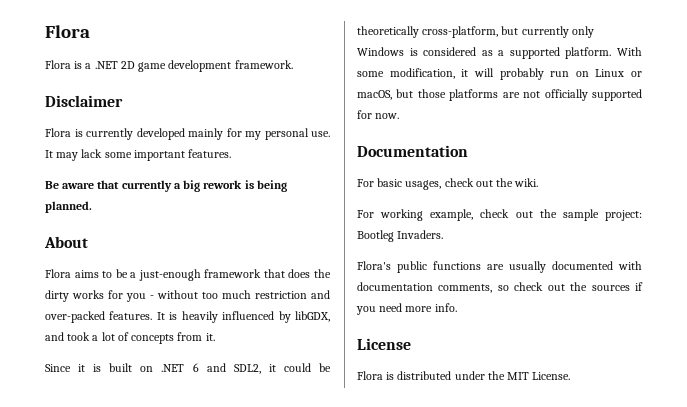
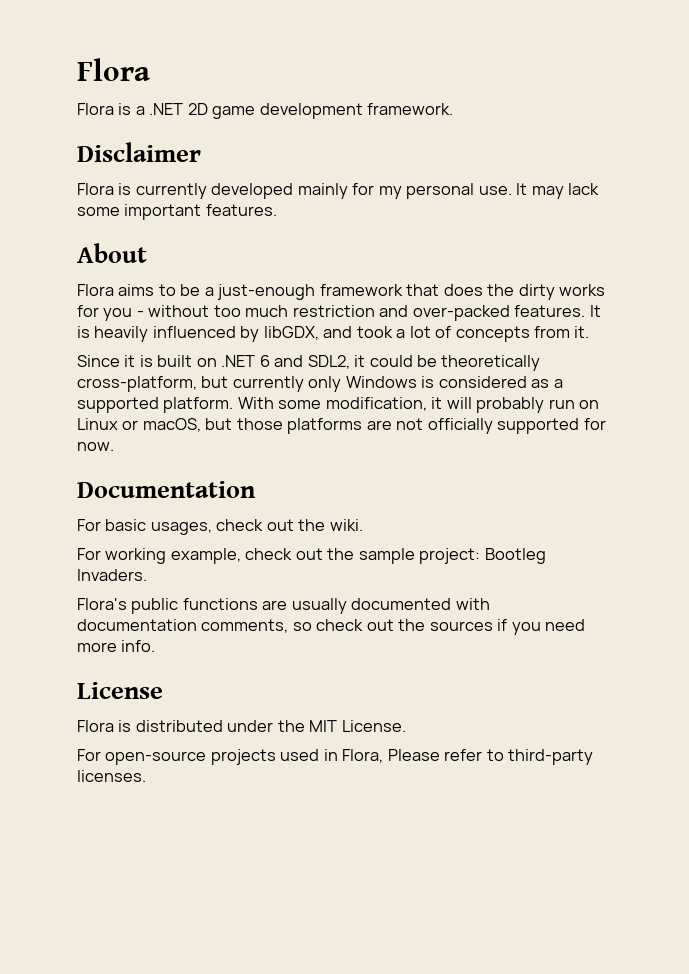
[45,180,287,192] [45,201,92,213] // Be aware that currently a big rework is being planned. -> (277, 210) none
(571, 376) none -> [77,749,594,765] [77,770,146,782] // For open-source projects used in Flora, Please refer to third-party licenses.

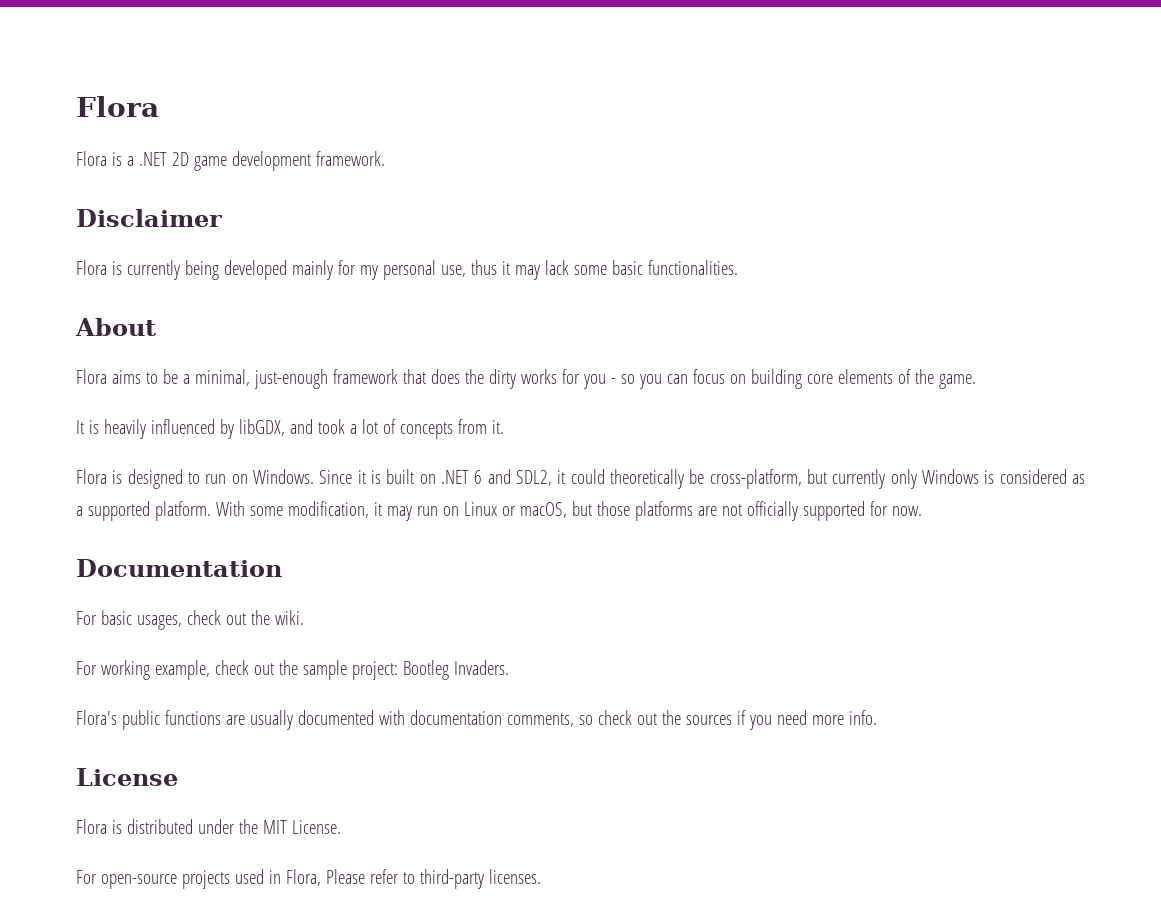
(207, 191) none -> [184,260,219,280] being
[478,183,528,195] use. It -> [440,260,510,277] use, thus it
[124,204,277,220] important features. -> [611,260,738,275] basic functionalities.
(214, 291) none -> [194,369,250,386] minimal,
[148,305,586,321] without too much restriction and over-packed features. -> [620,369,976,389] so you can focus on building core elements of the game. //
(590, 332) none -> [76,469,314,489] Flora is designed to run on Windows.
[417,355,541,371] be theoretically -> [609,469,705,489] theoretically be
[446,397,545,413] will probably -> [386,506,412,521] may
---
Goal of the exercise:
Nothing should appear in the answer except the lines from the one containing "(214, 291) none" to the end of the data above, reproduced exactly.

Answer:
(214, 291) none -> [194,369,250,386] minimal,
[148,305,586,321] without too much restriction and over-packed features. -> [620,369,976,389] so you can focus on building core elements of the game. //
(590, 332) none -> [76,469,314,489] Flora is designed to run on Windows.
[417,355,541,371] be theoretically -> [609,469,705,489] theoretically be
[446,397,545,413] will probably -> [386,506,412,521] may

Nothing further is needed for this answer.